De l’importance abusive de l’auteur résulta l’élégie, où le poète disait sa plainte. Catulle en écrivit quelques-unes ; Gallus, Tibulle et Properce en inondèrent le marché. La préciosité des élégiaques séduisait les Romains, incapables de s’émouvoir aux enthousiasmes des lyriques. Properce remplaça Gallus. Tibulle, qui mourut à trente ans, fut choyé pour sa tendresse et son élégance.
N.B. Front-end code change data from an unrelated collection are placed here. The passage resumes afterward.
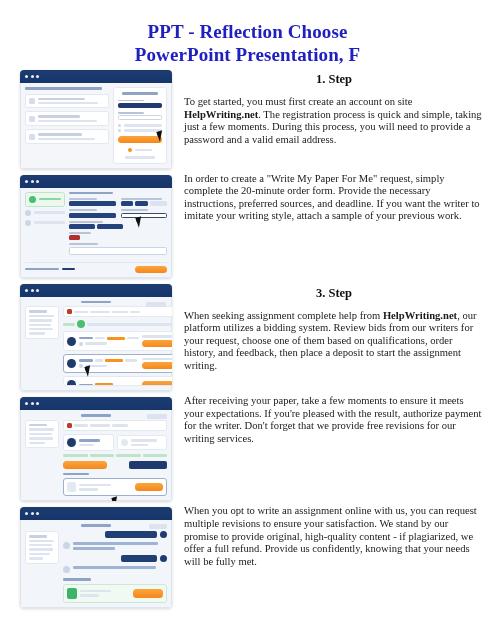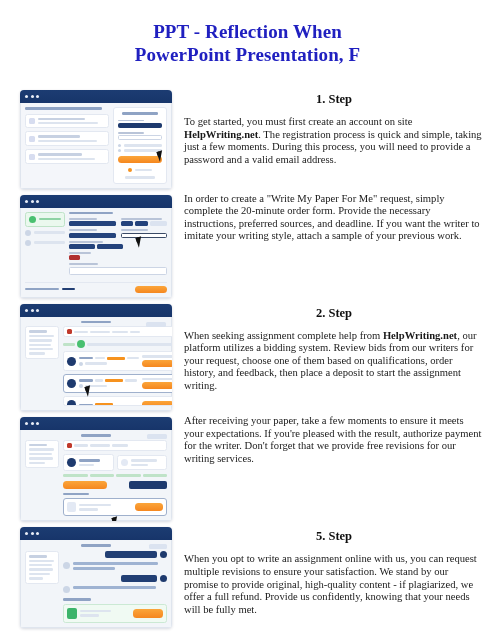--- a/index.html
+++ b/index.html
@@ -130,7 +130,7 @@
 <div class="page">
 
   <div class="doc-title">
-    <span class="line">PPT - Reflection When</span>
+    <span class="line">PPT - Reflection Choose</span>
     <span class="line">PowerPoint Presentation, F</span>
   </div>
 

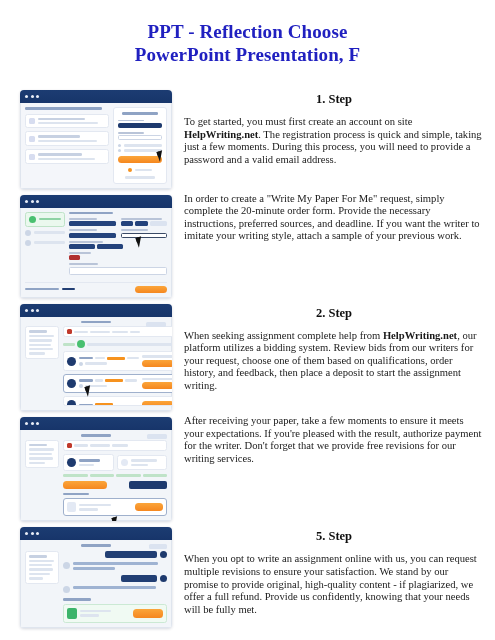--- a/index.html
+++ b/index.html
@@ -25,7 +25,7 @@
   .doc-title .line { display: block; }
 
   
-  .steps { position: relative; margin-top: 22px; }
+  .steps { position: relative; margin-top: 2px; }
   .step-row {
     display: flex;
     align-items: flex-start;

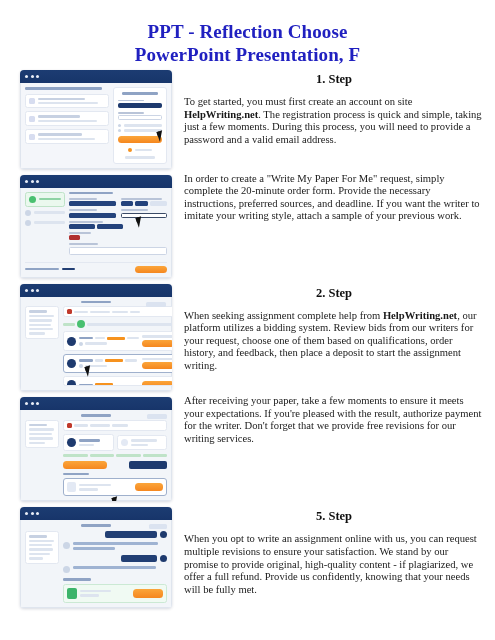--- a/index.html
+++ b/index.html
@@ -394,7 +394,7 @@
         </div>
       </div>
       <div class="text-col">
-        <div class="step-heading">2. Step</div>
+        <div class="step-heading">3. Step</div>
         <div class="step-body"><span>When seeking assignment complete help from </span><b>HelpWriting.net</b><span>, our platform utilizes a bidding system. Review bids from our writers for your request, choose one of them based on qualifications, order history, and feedback, then place a deposit to start the assignment writing.</span></div>
       </div>
     </div>

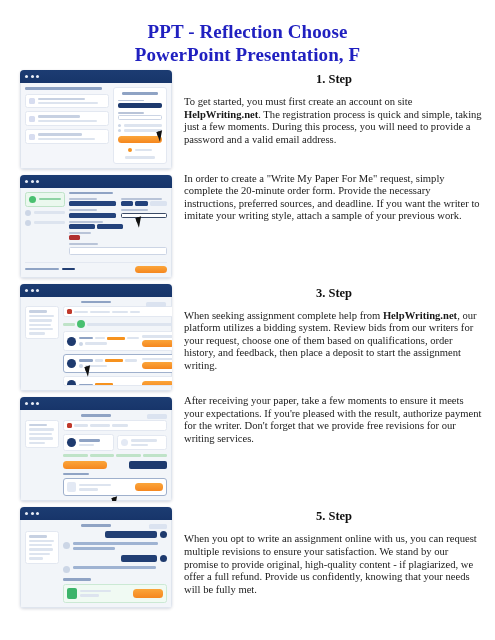--- a/index.html
+++ b/index.html
@@ -546,7 +546,6 @@
         </div>
       </div>
       <div class="text-col">
-        <div class="step-heading">5. Step</div>
         <div class="step-body"><span>When you opt to write an assignment online with us, you can request multiple revisions to ensure your satisfaction. We stand by our promise to provide original, high-quality content - if plagiarized, we offer a full refund. Provide us confidently, knowing that your needs will be fully met.</span><b></b><span></span></div>
       </div>
     </div>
Ovide, panégyriste de ses contemporains, candide et affecté, ornant ses productions d’un intarissable esprit, abondant et passionné, vraiment prodigue, mourut exilé par Auguste, sans que l’on connût la cause de son exil, victime, dit-on, des craintes de Livie et de l’ambition de Tibère ? Plus faible que vicieux, sensible et reconnaissant, son Art d’aimer, ses Fastes, ses Élégies, — où ses amours ne sont que des libertinages, — ses Héroïdes, monotones, laborieuses, et ses Métamorphoses, dont la prétention fastidieuse, les redondances, les négligences et le faux esprit se rachètent par quelques brillants épisodes, le merveilleux agencement des mots et l’imagination captivante, sont en totalité le monument significatif de la décadence des Latins, irrémédiable.

Il faut citer, comme encore visibles dans le crépuscule d’Auguste, Varius avec sa tragédie de Thyeste, perdue, dont Quintilien vante le style mâle et ferme ; Pedo Albinovanus, dont il ne nous reste que quelques vers à Germanicus ; Macer, auteur d’un poème sur les propriétés des plantes vénéneuses ; l’obscur Gratius Faliscus, qui chanta l’art de la chasse, présent des dieux ; Manilius, avec sa volumineuse Astronomie, fantaisiste, versificateur correct, et qui croyait à l’immortalité de l’âme ; Germanicus et son Traité de météorologie, écrit d’après les Grecs, non sans élégance ; l’auteur — Cornélius Sévérus ou Lucilius le jeune ? — d’un Poème sur l’Etna, bizarre, et les élégiaques amis d’Ovide, Montanus, Proculus et Aulus Sabinus... Fin du siècle d’Auguste, pourrait-on dire, en un laconisme suffisant.

Car Phèdre, — le malin Phèdre, écrira Martial, — Macédonien affranchi, revenant aux Fables, qu’il emprunta, — Ésope a trouvé la matière, moi, je l’ai polie en vers ïambiques, — en y adaptant, ramassées dans les rues de Rome ou dans les boutiques des tondeurs, les légendes populaires et les contes des pauvres gens, préludait à une renaissance en remontant aux sources, style et pensées. Rome l’ignora.